I'm trying to define first-order logic in Coq and beginning at terms.
Supposing that c1 and c2 are two constant symbols, variables are nat and f1 and f2 are two function symbols whose arities are 1 and 2 respectively, I wrote the following code.
Definition var := nat.
Inductive const : Type :=
| c1
| c2.
Inductive term : Type :=
| Con : const -> term
| Var : var -> term
| F1 : term -> term
| F2 : term -> term -> term.
Then, I got a desired induction.
Check term_ind.
(* ==> term_ind
: forall P : term -> Prop,
(forall c : const, P (Con c)) ->
(forall v : var, P (Var v)) ->
(forall t : term, P t -> P (F1 t)) ->
(forall t : term, P t -> forall t0 : term, P t0 -> P (F2 t t0)) ->
forall t : term, P t *)
Then I wanted to separate functions from the definition of term, so I rewrote the above.
(*Idea A*)
Inductive funct {X : Type} : Type :=
| f1 : X -> funct
| f2 : X -> X -> funct.
Inductive term : Type :=
| Con : const -> term
| Var : var -> term
| Fun : #funct term -> term.
Check term_ind.
(* ==> term_ind
: forall P : term -> Prop,
(forall c : const, P (Con c)) ->
(forall v : var, P (Var v)) ->
(forall f1 : funct, P (Fun f1)) ->
forall t : term, P t *)
Check funct_ind term.
(* ==> funct_ind term
: forall P : funct -> Prop,
(forall x : term, P (f1 x)) ->
(forall x x0 : term, P (f2 x x0)) ->
forall f1 : funct, P f1 *)
(*Idea B*)
Inductive term : Type :=
| Con : const -> term
| Var : var -> term
| Fun : funct -> term
with funct : Type :=
| f1 : term -> funct
| f2 : term -> term -> funct.
Check term_ind.
(* ==> term_ind
: forall P : term -> Prop,
(forall c : const, P (Con c)) ->
(forall v : var, P (Var v)) ->
(forall f1 : funct, P (Fun f1)) ->
forall t : term, P t *)
Check funct_ind.
(* ==> funct_ind
: forall P : funct -> Prop,
(forall t : term, P (f1 t)) ->
(forall t t0 : term, P (f2 t t0)) ->
forall f1 : funct, P f1 *)
However, both ways seem not to generate the desired induction because they don't have induction hypotheses.
How can I construct term with functions separated from the definition of term without loss of proper induction?
Thanks.
This is a common issue with Coq: the induction principles generated for mutually inductive types and for types with complex recursive occurrences are too weak.
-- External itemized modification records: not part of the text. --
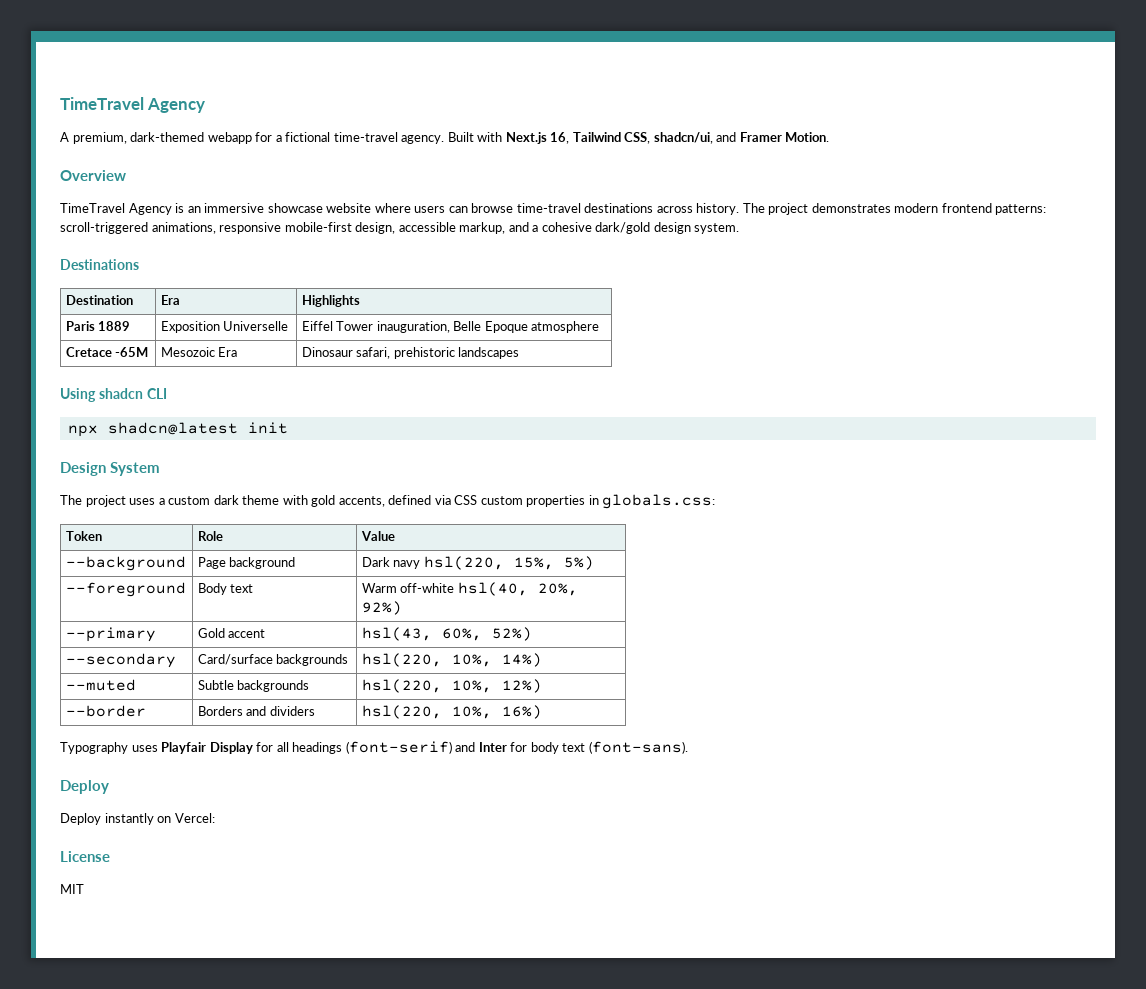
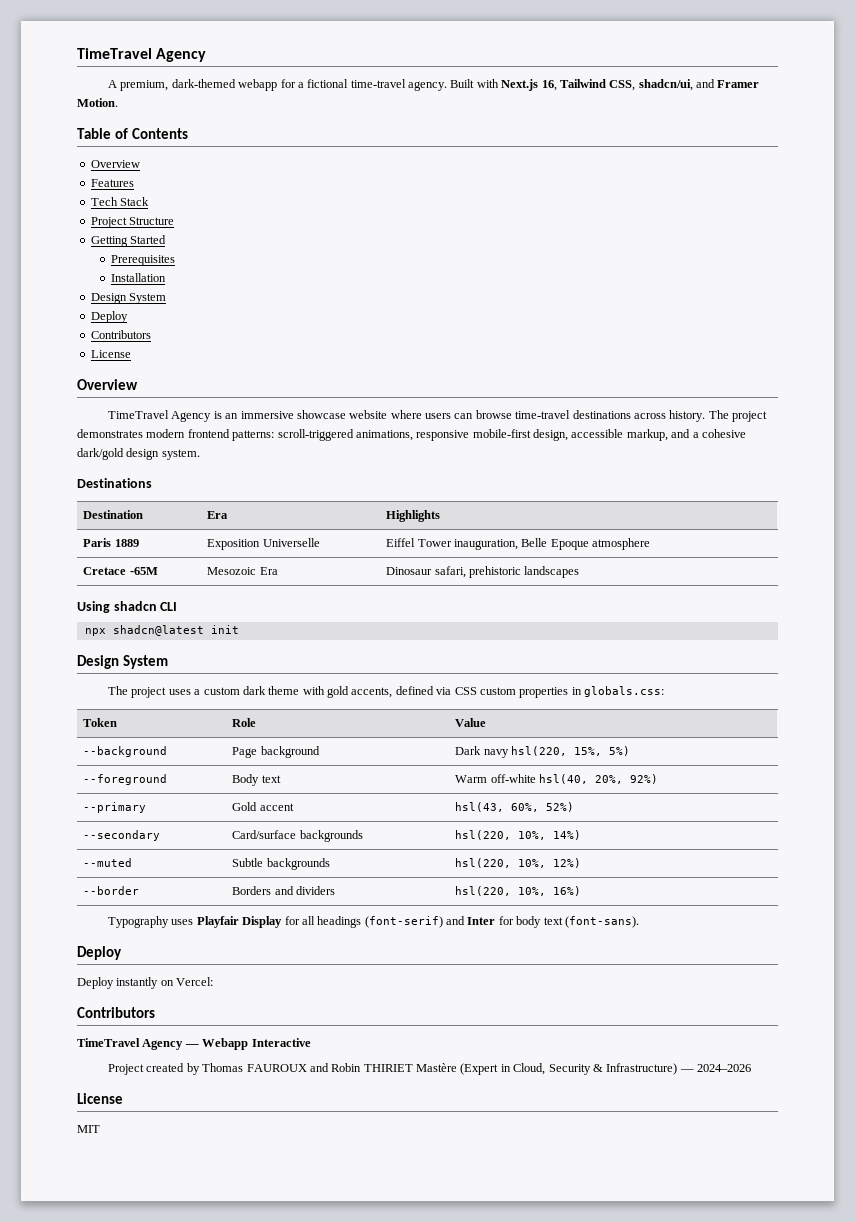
+ Table of Contents
+ Overview
+ Features
+ Tech Stack
+ Project Structure
+ Getting Started
+ Prerequisites
+ Installation
+ Design System
+ Deploy
+ Contributors
+ License
  Deploy instantly on Vercel:
+ Contributors
+ TimeTravel Agency — Webapp Interactive
+ Project created by Thomas FAUROUX and Robin THIRIET Mastère (Expert in Cloud, Security & Infrastructure) — 2024–2026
Fortunately, this can be fixed by defining the induction principles by hand. In your case, the simplest approach is to use the mutually inductive definition, since Coq can lend us a hand for proving the principle.
First, let ask Coq not to generate its weak default induction principle:
Unset Elimination Schemes.
Inductive term : Type :=
| Con : const -> term
| Var : var -> term
| Fun : funct -> term
with funct : Type :=
| f1 : term -> funct
| f2 : term -> term -> funct.
Set Elimination Schemes.
(This is not strictly necessary, but it helps keeping the global namespace clean.)
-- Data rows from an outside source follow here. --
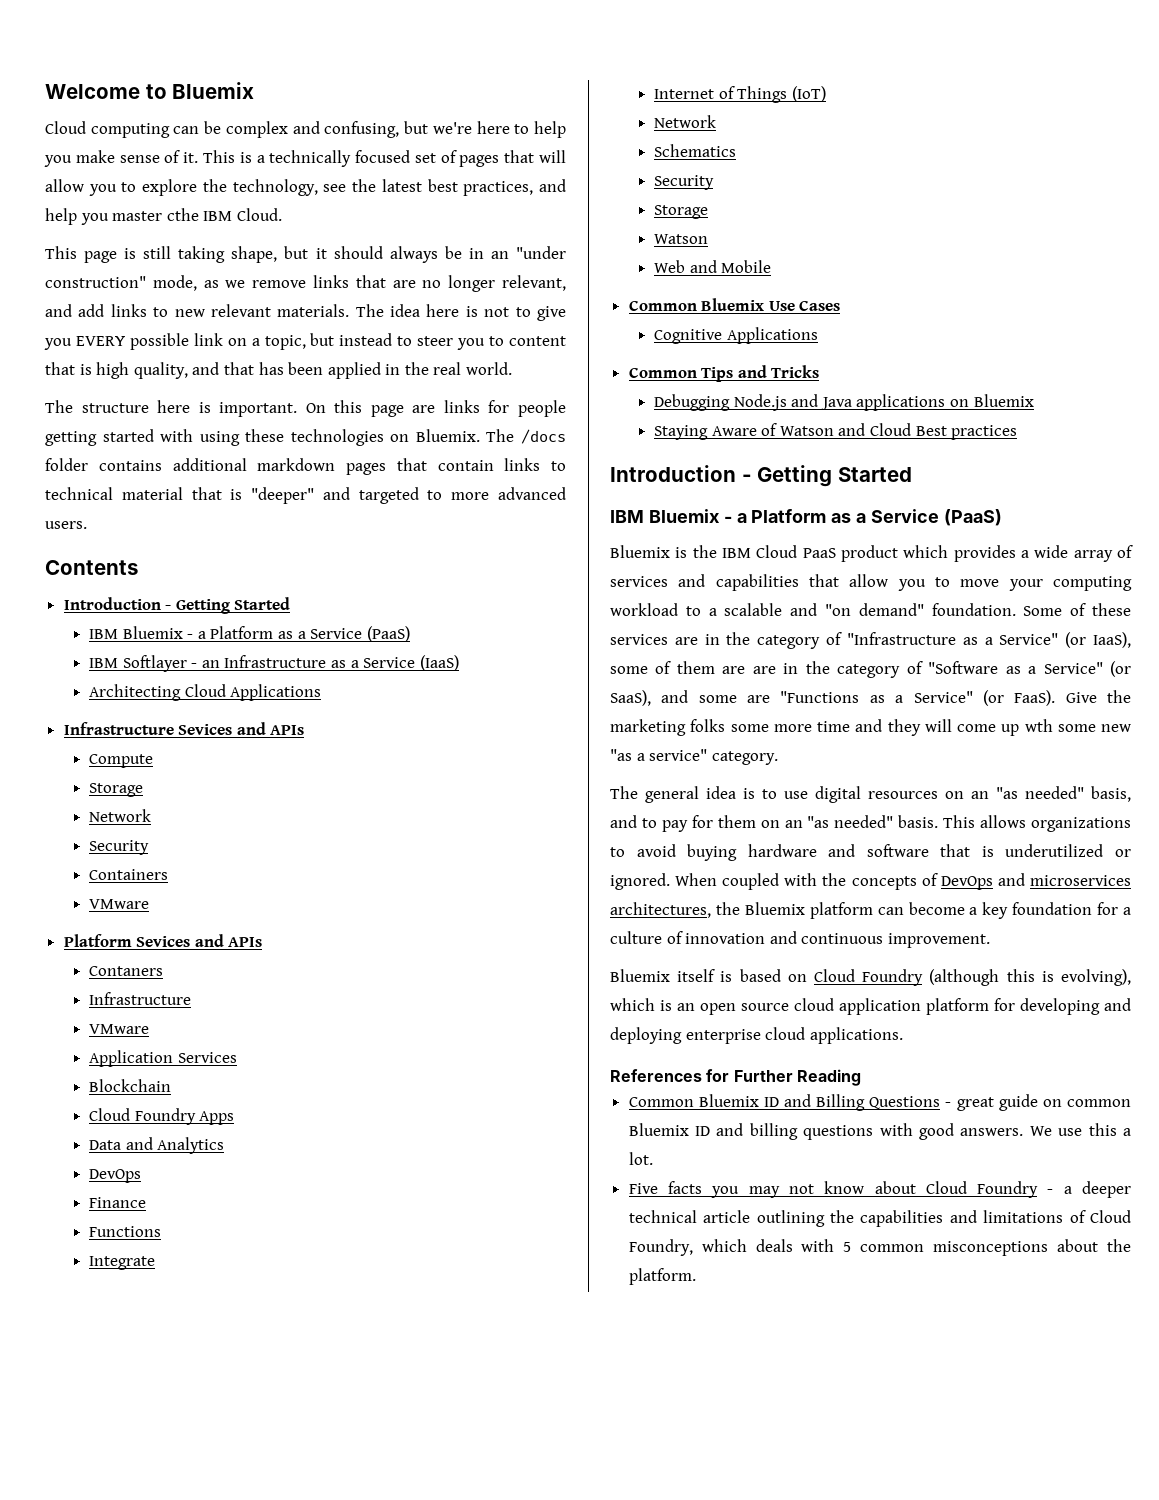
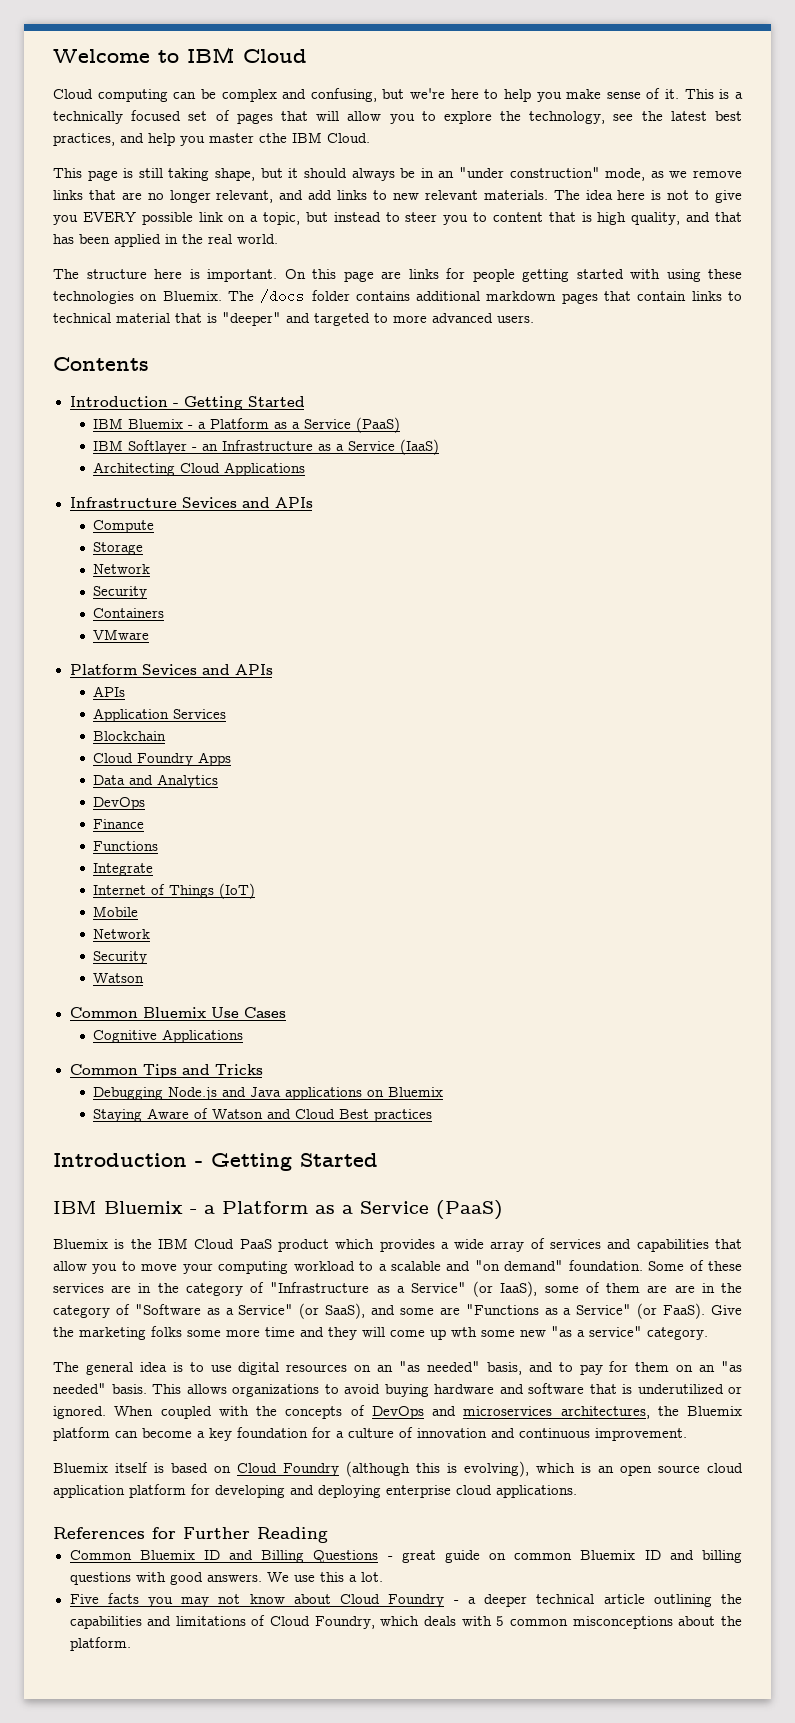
- Welcome to Bluemix
+ Welcome to IBM Cloud
  Platform Sevices and APIs
- Contaners
- Infrastructure
- VMware
+ APIs
  Internet of Things (IoT)
+ Mobile
  Network
- Schematics
  Security
- Storage
  Watson
- Web and Mobile

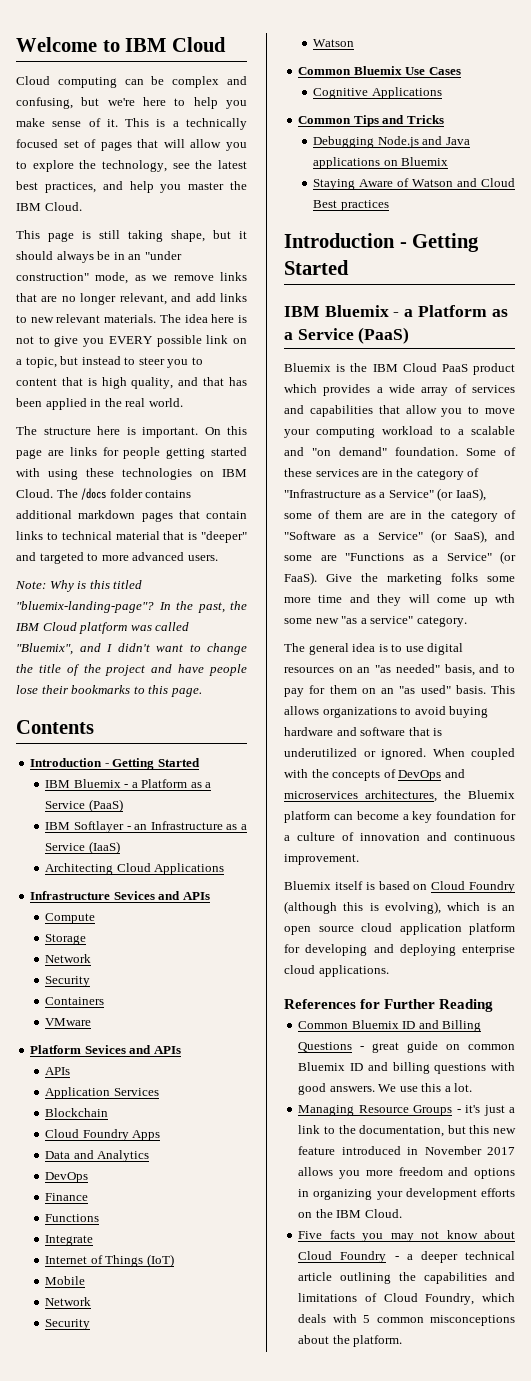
- This is a technically focused set of pages that will allow you to explore the technology, see the latest best practices, and help you master cthe IBM Cloud.
+ This is a technically focused set of pages that will allow you to explore the technology, see the latest best practices, and help you master the IBM Cloud.
- On this page are links for people getting started with using these technologies on Bluemix.
+ On this page are links for people getting started with using these technologies on IBM Cloud.
+ Note: Why is this titled "bluemix-landing-page"? In the past, the IBM Cloud platform was called "Bluemix", and I didn't want to change the title of the project and have people lose their bookmarks to this page.
- The general idea is to use digital resources on an "as needed" basis, and to pay for them on an "as needed" basis.
+ The general idea is to use digital resources on an "as needed" basis, and to pay for them on an "as used" basis.
+ Managing Resource Groups - it's just a link to the documentation, but this new feature introduced in November 2017 allows you more freedom and options in organizing your development efforts on the IBM Cloud.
Now, let us use the Scheme command to generate a mutual induction principle for these types:
Scheme term_ind' := Induction for term Sort Prop
with funct_ind' := Induction for funct Sort Prop.
(*
term_ind'
: forall (P : term -> Prop) (P0 : funct -> Prop),
(forall c : const, P (Con c)) ->
(forall v : var, P (Var v)) ->
(forall f1 : funct, P0 f1 -> P (Fun f1)) ->
(forall t : term, P t -> P0 (f1 t)) ->
(forall t : term, P t -> forall t0 : term, P t0 -> P0 (f2 t t0)) ->
forall t : term, P t
*)
This principle is already powerful enough for us to prove properties of term, but it is a bit awkward to use, since it requires us to specify a property that we want to prove about the funct type as well (the P0 predicate). We can simplify it a bit to avoid mentioning this auxiliary predicate: all we need to know is that the terms inside the function calls satisfy the predicate that we want to prove.
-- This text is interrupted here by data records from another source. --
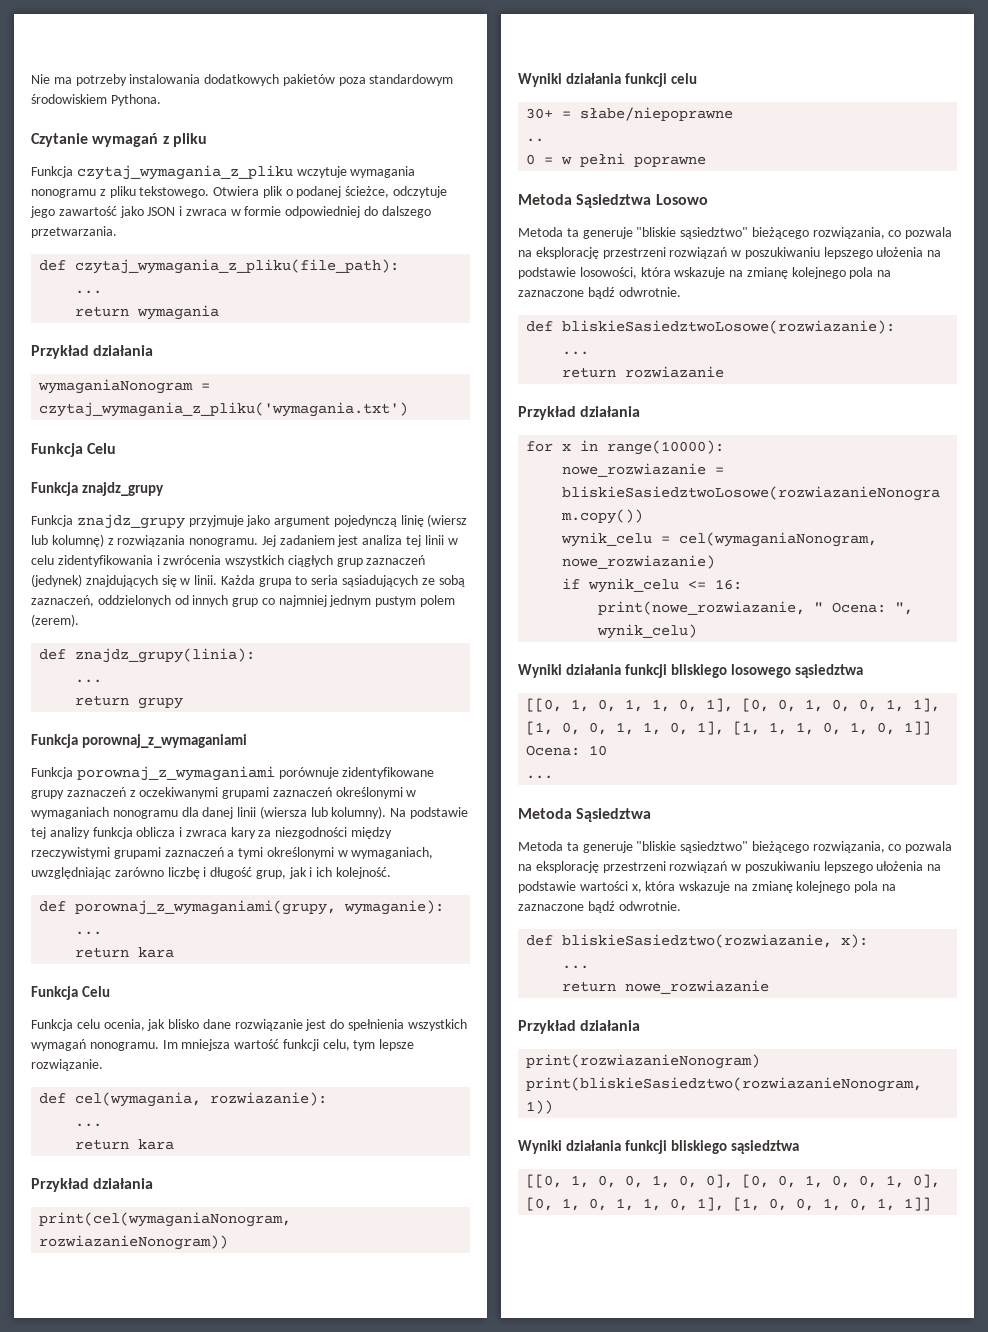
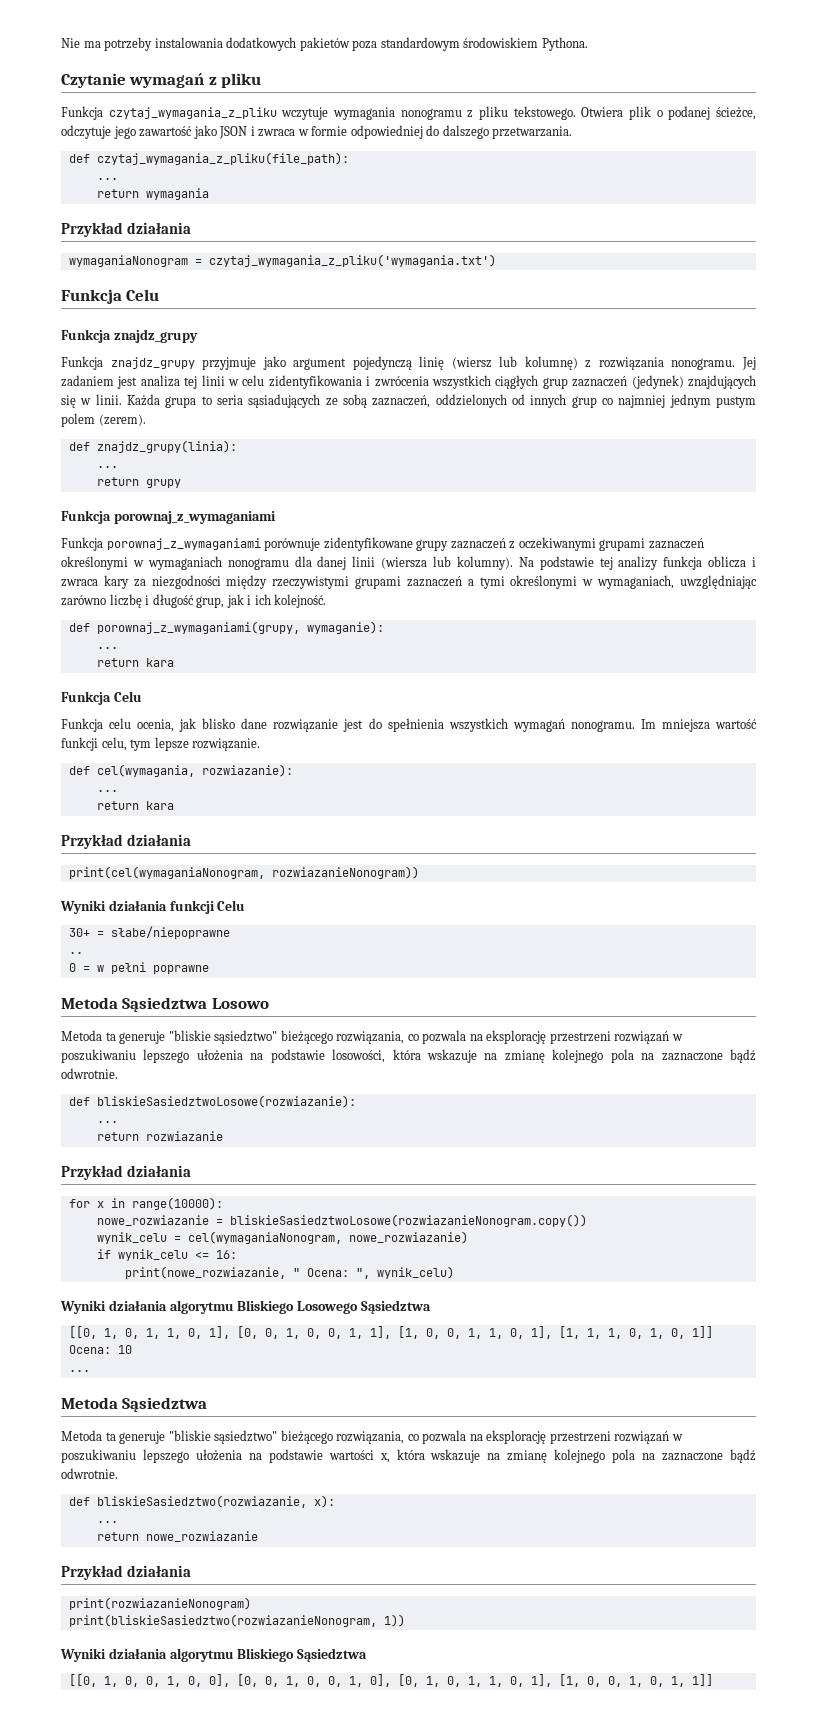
- Wyniki działania funkcji celu
+ Wyniki działania funkcji Celu
- Wyniki działania funkcji bliskiego losowego sąsiedztwa
+ Wyniki działania algorytmu Bliskiego Losowego Sąsiedztwa
- Wyniki działania funkcji bliskiego sąsiedztwa
+ Wyniki działania algorytmu Bliskiego Sąsiedztwa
Definition lift_pred (P : term -> Prop) (f : funct) : Prop :=
match f with
| f1 t => P t
| f2 t1 t2 => P t1 /\ P t2
end.
Lemma term_ind (P : term -> Prop) :
(forall c, P (Con c)) ->
(forall v, P (Var v)) ->
(forall f, lift_pred P f -> P (Fun f)) ->
forall t, P t.
Proof.
intros HCon HVar HFun.
apply (term_ind' P (lift_pred P)); trivial.
now intros t1 IH1 t2 IH2; split.
Qed.
If you prefer, you can also rewrite this to look more like the original induction principle:
Reset term_ind.
Lemma term_ind (P : term -> Prop) :
(forall c, P (Con c)) ->
(forall v, P (Var v)) ->
(forall t, P t -> P (Fun (f1 t))) ->
(forall t1, P t1 -> forall t2, P t2 -> P (Fun (f2 t1 t2))) ->
forall t, P t.
Proof.
intros HCon HVar HFun_f1 HFun_f2.
apply (term_ind' P (lift_pred P)); trivial.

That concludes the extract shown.